22 octobre 2022 : « Les obligations du Trésor américain à 10 ans sont en passe de connaître la pire année de leur histoire, avec une perte de 19,5 %. »
Pour ce qui est des actions, celles-ci ont également essuyé une très mauvaise année 2022. Au mois de mai, dans leur rapport IGWT 2022, S&V écrivaient que « Sur la base des précédents rallyes à contre-tendance, l’or pourrait plus que tripler par rapport au S&P 500 s’il atteignait sa médiane de 122 ans au cours des 10 prochaines années. » Cela amènerait le ratio S&P500/or, qui se situe aujourd’hui très au-dessus de sa médiane de long terme, à rejoindre son plus bas de la période 2009-2011.
L’inflation sera l’un des grands arbitres de la situation. « Dès que les prévisions d’inflation augmenteront durablement, la corrélation [entre les actions et les obligations, laquelle a été positive sur 70 des 100 dernières années aux Etats-Unis] augmentera et redeviendra positive. Si cela se produit, le [traditionnel] portefeuille 60/40 sera privé de son fondement, à savoir une corrélation négative entre les actions et les obligations », écrivaient les deux Autrichiens dans le rapport IGWT 2021.
Jusqu’ici, l’histoire leur a donné raison :
1er novembre 2022 : « Les pires années pour un portefeuille américain 60/40 jusqu’en octobre… »

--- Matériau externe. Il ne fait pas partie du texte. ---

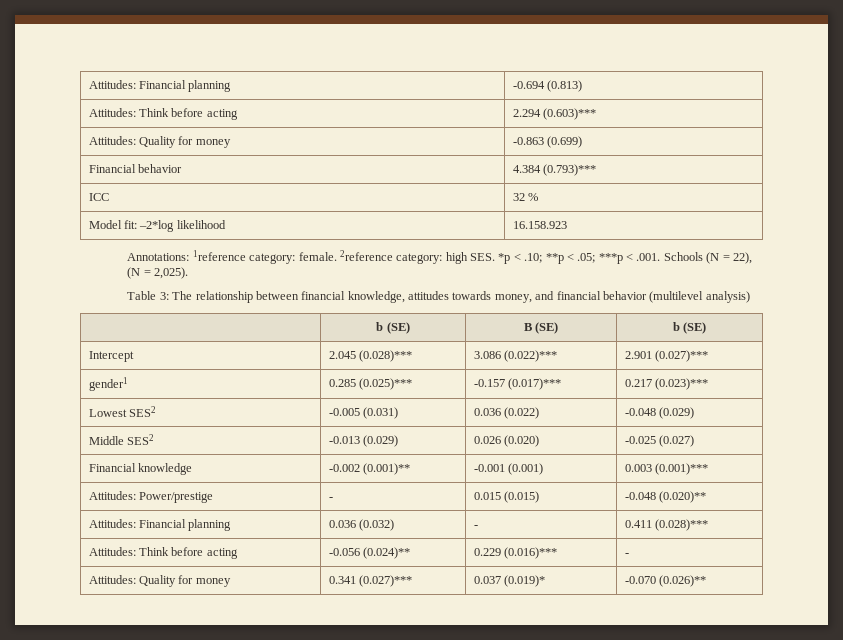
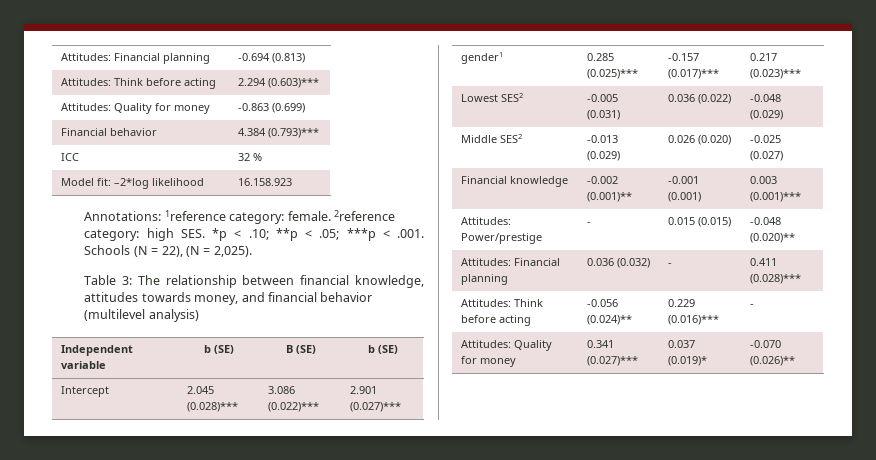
- | b (SE) | B (SE) | b (SE)
+ Independent variable | b (SE) | B (SE) | b (SE)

Il va sans dire que si le pronostic des deux Autrichiens devait se vérifier sur la durée, alors le traditionnel portefeuille 60/40 prendrait l’eau et l’or deviendrait bien plus qu’un simple stabilisateur de portefeuille.
Ceci posé, le moment est venu de conclure.

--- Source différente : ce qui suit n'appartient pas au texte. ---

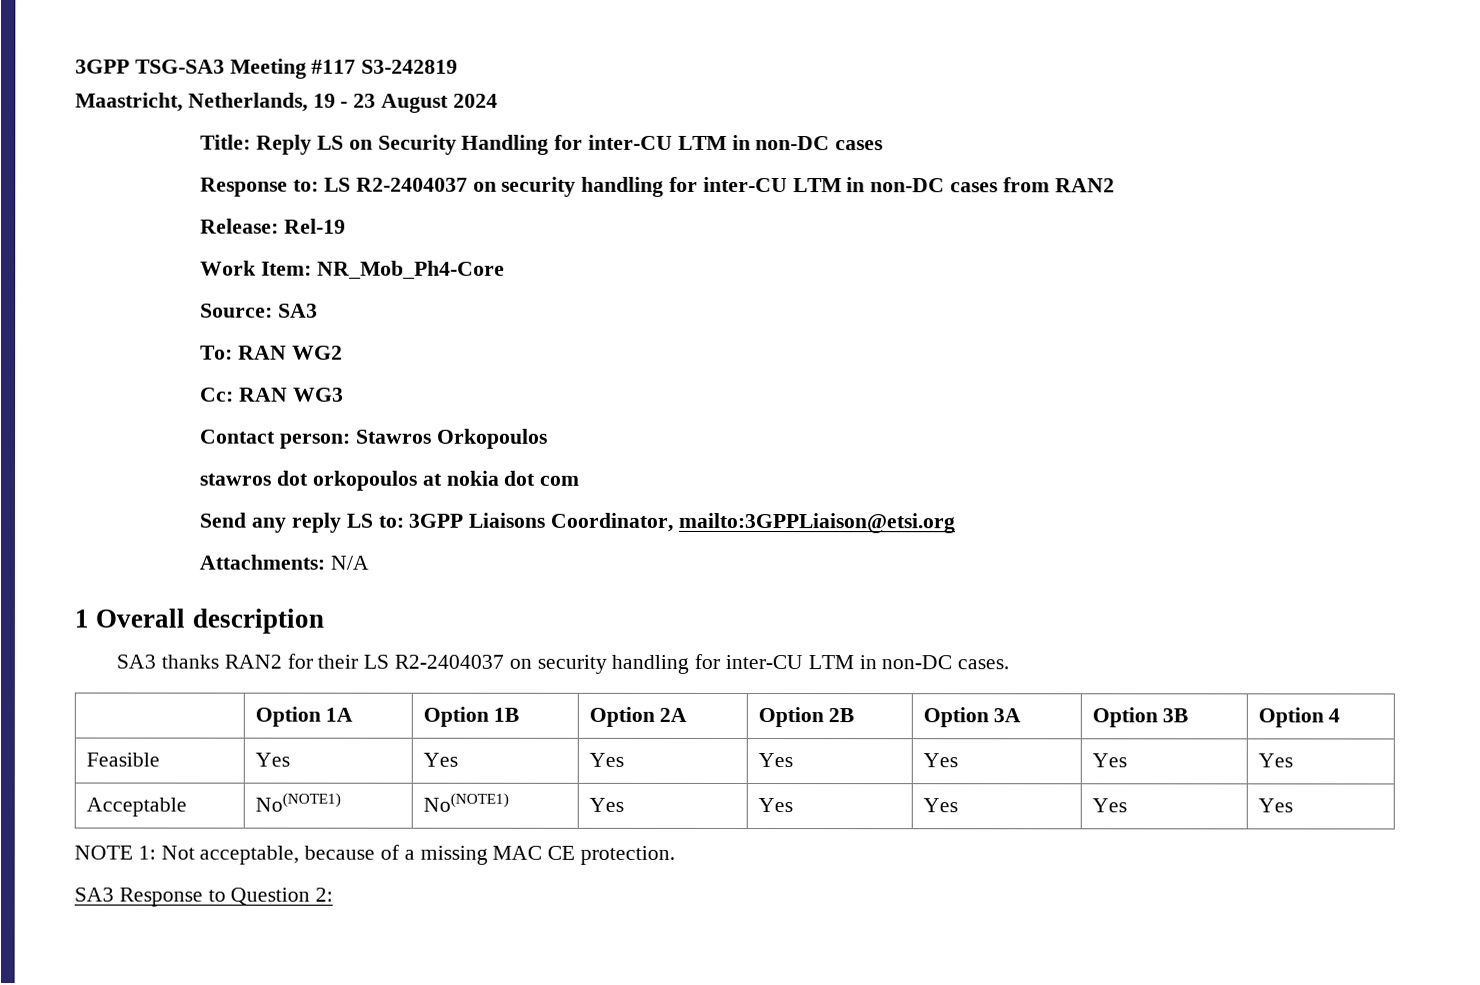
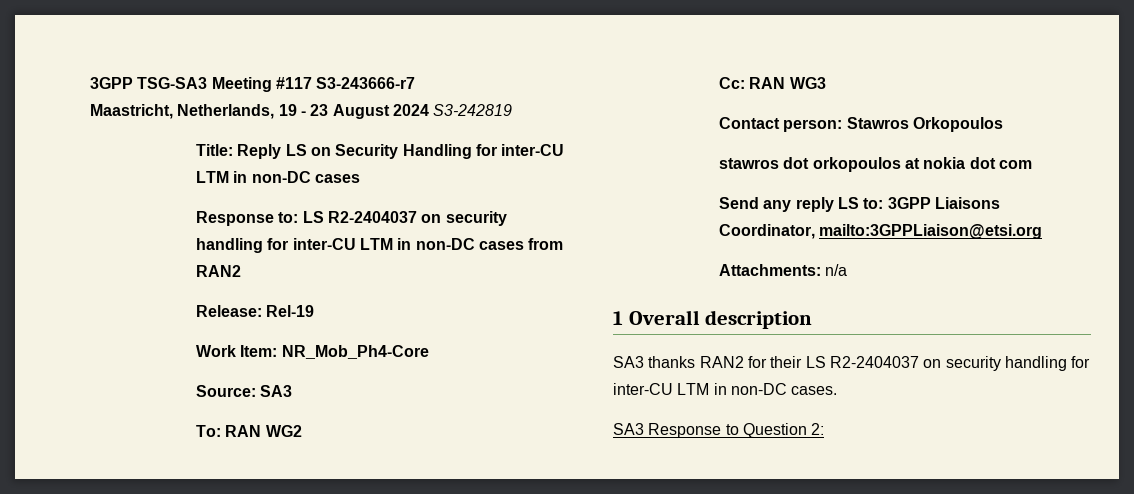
- 3GPP TSG-SA3 Meeting #117 S3-242819
+ 3GPP TSG-SA3 Meeting #117 S3-243666-r7
- Maastricht, Netherlands, 19 - 23 August 2024
+ Maastricht, Netherlands, 19 - 23 August 2024 S3-242819
- Attachments: N/A
+ Attachments: n/a
- | Option 1A | Option 1B | Option 2A | Option 2B | Option 3A | Option 3B | Option 4
- Feasible | Yes | Yes | Yes | Yes | Yes | Yes | Yes
- Acceptable | No(NOTE1) | No(NOTE1) | Yes | Yes | Yes | Yes | Yes
- NOTE 1: Not acceptable, because of a missing MAC CE protection.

Sur le papier, l’or est-il un placement transgénérationnel en devenir ?
Si l’on considère qu’une génération dure 25 ans, alors le métal jaune s’est historiquement révélé un placement transgénérationnel médiocre. Dans l’absolu, sur la longue ou très longue durée, il vaut certes mieux avoir de l’or que du cash en portefeuille. Cependant, l’or ne brille que durant les périodes de crise : les actions ou l’immobilier sont de meilleures alternatives sur le plan de la rentabilité financière à long ou très long terme.
Seulement voilà : la Crise que nous traversons est loin d’être terminée ! Par conséquent, le métal jaune, dont la performance moyenne annuelle est excellente depuis le début des années 2000, pourrait s’avérer un excellent placement générationnel (ce qui constituerait une exception à la lumière de l’histoire financière), et ce non seulement dans l’absolu mais également relativement à d’autres classes d’actifs comme les actions et les obligations.
Ce n’est pas tout.
Faut-il acheter de l’or en ligne en 2022 ?
L’avenir dira ce qu’il en est mais vue de fin 2022, la résolution de la crise a de bonnes chances de passer par une refonte du système monétaire international. A cet égard, les raisons permettant d’anticiper la réintégration des actifs neutres dans l’ordre monétaire ne manquent pas. Le cas échéant, le cours de l’or s’en trouverait tout aussi bouleversé que le système monétaire.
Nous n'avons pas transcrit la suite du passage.